映画『ウォーターボーイズ』、『うなぎ』、『シャル ウィ ダンス』。
テレビドラマ『ビーチボーイズ』、『ホテル』、『教習所物語』。
さて、これらの作品に共通する点は何か?答えは、ロケ地が千葉県であったこと。
映画やテレビドラマ、CM、プロモーションビデオ、ポスター等の撮影場所となった土地が話題となり、知名度アップに、観光スポットにとなる例は多い。また、ロケ隊が現地で落とす宿泊費等などの経済効果や地元民と映画関係者との交流、加えて「自分の町に誇りを持つ」意識の高まり等が期待できる。
これに目をとめて「まちおこし」につなげたいと、現在、各地で映像関係者に向けて「我が町」PR合戦を繰り広げている。2001年には『全国フィルムコミッション連絡協議会』が設立され、たくさんのFCが結成された。
フィルムコミッション(略してFC)とは、映像制作を誘致し支援活動をする団体。映画やテレビ番組、CM等の撮影の誘致と支援をする。だが、その大半は行政が主体で、民間のFCは伊豆に事例があるだけだ。千葉県には昨年11月に県が設立した『千葉県FC』がある。
そんななか、今年1月に長生村と茂原市に住む民間人である3人が『九十九里FC』を立ち上げた。佐藤憲さんロは自動車関連の輸入代行業、飯高洋樹さん竄ヘホームページのデザイン、小林ひろ美さんリは楽譜を書く仕事をしている。皆、自営業。
きっかけは、昨年、商工会で『まちづくり』について有志が集まったこと。NPOを含めた地域活性事業について意見を出し合った。その後、現在のメンバー共通専門分野であるデザイン、ウェブ、デジタル技術を生かし、「まちづくりや映像文化の振興に貢献する」ことを目的に会を結成した。
「千葉県FCには、この半年ほどで大小500件ほどの依頼があったといいます。でも、現在のFCは市町村観光課の業務の延長線上にあるケースが多く、要求に対応しきれていない。まだ日本のFCが動き始めたばかりで試行錯誤している段階なことと、専門の人材を育てることが難しいためだと思います」と佐藤さんらメンバーは話す。

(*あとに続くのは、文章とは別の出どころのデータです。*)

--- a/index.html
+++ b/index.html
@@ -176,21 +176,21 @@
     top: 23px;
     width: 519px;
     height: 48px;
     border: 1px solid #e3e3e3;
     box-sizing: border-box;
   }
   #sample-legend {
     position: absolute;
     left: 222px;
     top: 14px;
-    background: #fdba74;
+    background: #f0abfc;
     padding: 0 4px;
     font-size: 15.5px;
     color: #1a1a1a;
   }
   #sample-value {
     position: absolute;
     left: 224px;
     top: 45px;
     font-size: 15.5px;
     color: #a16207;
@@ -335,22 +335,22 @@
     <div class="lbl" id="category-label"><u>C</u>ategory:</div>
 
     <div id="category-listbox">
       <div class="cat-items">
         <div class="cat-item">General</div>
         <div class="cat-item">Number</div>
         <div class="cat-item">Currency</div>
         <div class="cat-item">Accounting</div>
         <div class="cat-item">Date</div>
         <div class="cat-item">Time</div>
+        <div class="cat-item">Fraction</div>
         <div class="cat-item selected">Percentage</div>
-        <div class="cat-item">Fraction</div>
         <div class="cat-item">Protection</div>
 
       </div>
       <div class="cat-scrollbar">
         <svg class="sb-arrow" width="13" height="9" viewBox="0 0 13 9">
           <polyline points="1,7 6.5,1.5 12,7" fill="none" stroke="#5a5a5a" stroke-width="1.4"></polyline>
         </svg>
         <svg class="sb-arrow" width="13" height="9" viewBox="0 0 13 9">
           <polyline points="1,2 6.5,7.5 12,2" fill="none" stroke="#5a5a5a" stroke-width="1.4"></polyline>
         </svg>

更に、行政では各市町村のあげる情報を並べるだけで、依頼主が欲しい情報が少ない。
「広報に載っているような観光スポットや千葉らしい景色より、個性的であったり珍しい建物や景色を求める依頼が多い。また、九州のビーチという設定で房総のある海岸が使えたら、ロケの予算も費用も少なくて済み、依頼主も助かる。千葉らしさを売り込むより、千葉にある様々な風景をウリにした方がよいと思う。そんな情報を集めていきたい」
5月に『九十九里FC』のホームページをつくり、活動内容を広報すると同時に、ロケ地の情報提供や活動に賛同して参加してくれる映像に興味のある人、地域振興に協力したい人を個人・法人問わず募集している。

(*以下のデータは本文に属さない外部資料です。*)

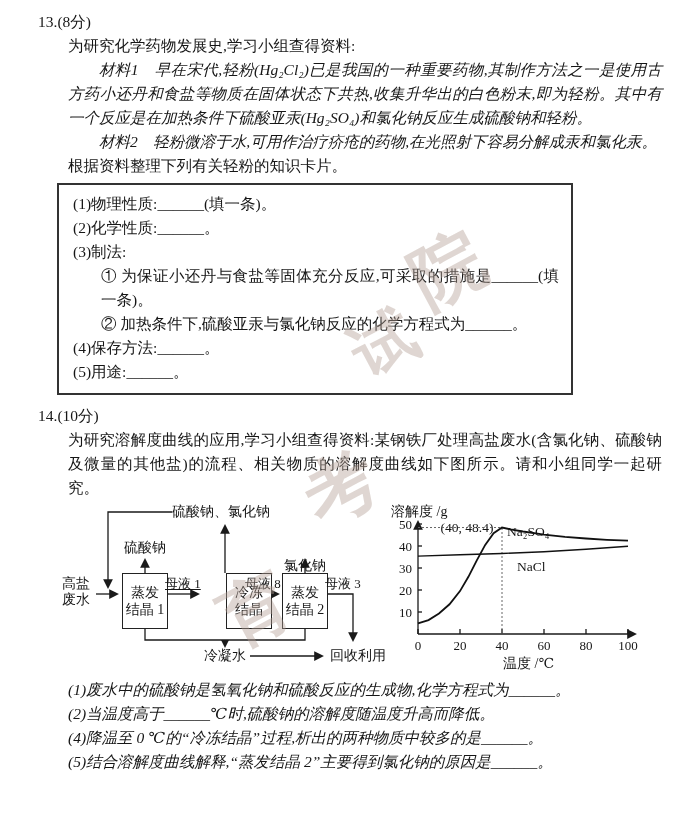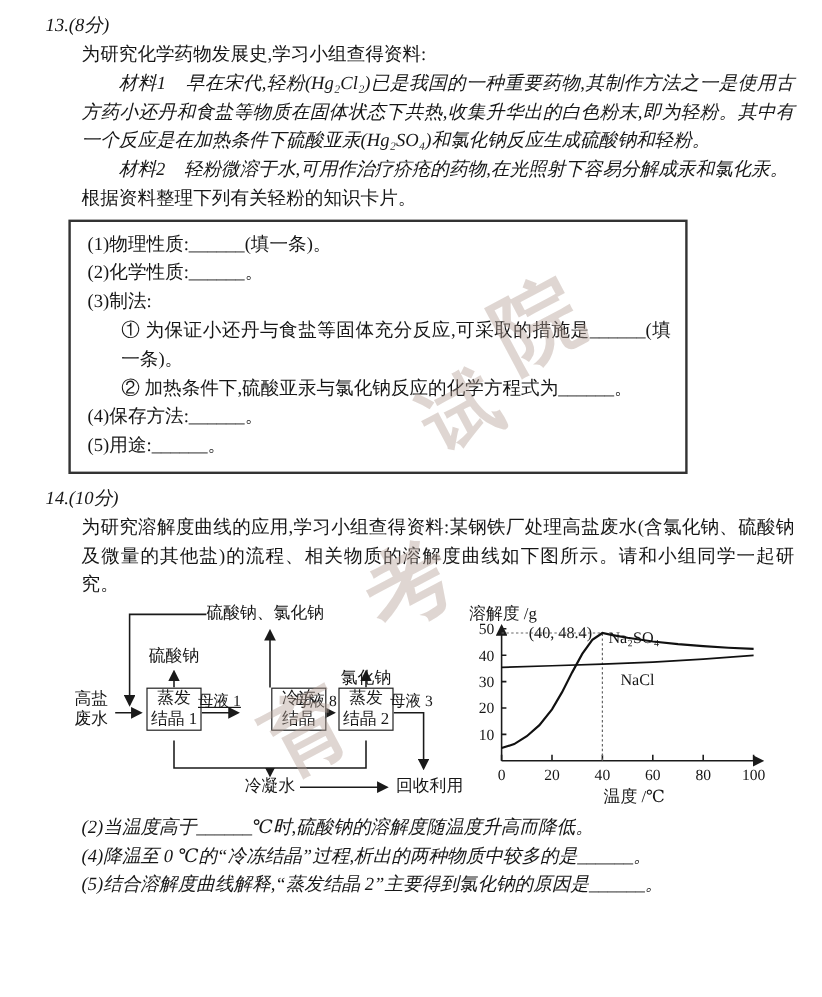--- a/index.html
+++ b/index.html
@@ -3,38 +3,38 @@
 <meta charset="utf-8">
 <style>
   html,body{margin:0;padding:0;background:#ffffff;}
   body{
     width:685px;height:831px;overflow:hidden;position:relative;
     font-family:"Liberation Serif","DejaVu Serif",serif;
     color:#161616;font-size:15.5px;
   }
   .page{position:relative;padding:10px 23px 0 38px;}
   p{margin:0;line-height:24px;text-align:justify;}
-  .qhead{line-height:24px;font-style:italic;}
+  .qhead{line-height:24px;}
   .content{margin-left:30px;width:594px;}
   .kai{font-style:italic;}
   .mat{text-indent:2em;}
   .card{
     border:2px solid #333;margin:5px 0 9px -11px;width:486px;
     padding:7px 12px 9px 14px;background:transparent;position:relative;
   }
   .card p{line-height:24px;}
   .card p.sub{margin-left:28px;}
   .questions p{padding-left:29px;text-indent:-29px;line-height:24px;}
   .questions{margin-top:2px;}
 
   
   .figure{position:relative;height:174px;margin:2px 0 0 -8px;width:610px;}
   .fc-label{position:absolute;font-size:14px;line-height:16px;white-space:pre-line;font-style:normal;}
   .fc-box{
-    position:absolute;width:46px;height:36px;border:1.6px solid #222;
+    position:absolute;width:46px;height:56px;border:1.6px solid #222;
     box-sizing:border-box;display:flex;align-items:center;justify-content:center;
     text-align:center;font-size:14px;line-height:17px;white-space:pre-line;
     background:#fff;
   }
   .fc-svg{position:absolute;left:0;top:0;}
   .fc-input{left:2px;top:74px;}
   .fc-out1{left:64px;top:38px;}
   .fc-top{left:112px;top:2px;}
   .fc-out3{left:224px;top:56px;}
   .fc-box1{left:62px;top:71px;}
@@ -170,19 +170,20 @@
               <text x="243" y="148" text-anchor="middle" class="tick">100</text>
               <line x1="33" y1="25.519999999999996" x2="117" y2="25.519999999999996" class="dot"></line>
               <line x1="117" y1="132" x2="117" y2="25.519999999999996" class="dot"></line>
               <polyline points="33.0,121.4 43.5,118.1 54.0,111.5 64.5,102.3 75.0,89.1 83.4,74.8 91.8,58.3 100.2,42.9 108.6,31.2 117.0,25.5 125.4,27.3 138.0,29.5 159.0,32.6 180.0,34.8 201.0,36.5 222.0,37.8 243.0,38.7" class="curve thick"></polyline>
               <polyline points="33.0,54.1 75.0,52.8 117.0,51.5 159.0,49.7 201.0,47.3 243.0,44.2" class="curve"></polyline>
             </svg>
         </div>
       </div>
 
       <div class="questions kai">
+        <p>(1)废水中的硫酸钠是氢氧化钠和硫酸反应的生成物,化学方程式为______。</p>
         <p>(2)当温度高于______℃时,硫酸钠的溶解度随温度升高而降低。</p>
         <p>(4)降温至 0 ℃的“冷冻结晶”过程,析出的两种物质中较多的是______。</p>
         <p>(5)结合溶解度曲线解释,“蒸发结晶 2”主要得到氯化钠的原因是______。</p>
       </div>
     </div>
   </div>
 </div>
 
 </body></html>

大学のメディア文化学科の教授を2人アドバイザーとして協力してもらうことになった。
ホームページにはロケーション画像とキャプションを入力できる機能を持たせ、ライブラリー充実に努める。また、登録制度を導入し、エキストラや建造物、車、ペットの登録も受け付ける。ロケ地の紹介だけでなく、ひとや動物などもトータルでコーディネートをしていきたいと考えている。
データ整理や組織づくりが進んだら、映像関係会社にPRを働きかけたいという。
「FCは地域を知ってもらうためプロモーションする組織。映像関係の情報を求めている所と地元とを結びつけるパイプ役です。あくまでもベースになっているのは地域おこしでFCはその手段です。私達は、これまでの声がかかるのを待つ姿勢ではなく、こちらから積極的に映像関係者へ売り込み、ロケ地の誘致をしていくつもりです。ロケ地が決まったら、撮影までのサポートを。たとえば、宿泊施設やロケ弁、車の手配。現場警備員など人材派遣の紹介や撮影に関する許可・届出手続きを請け負う。他にも地域への広報活動なども行います」
年内にはNPO法人格を取得する予定。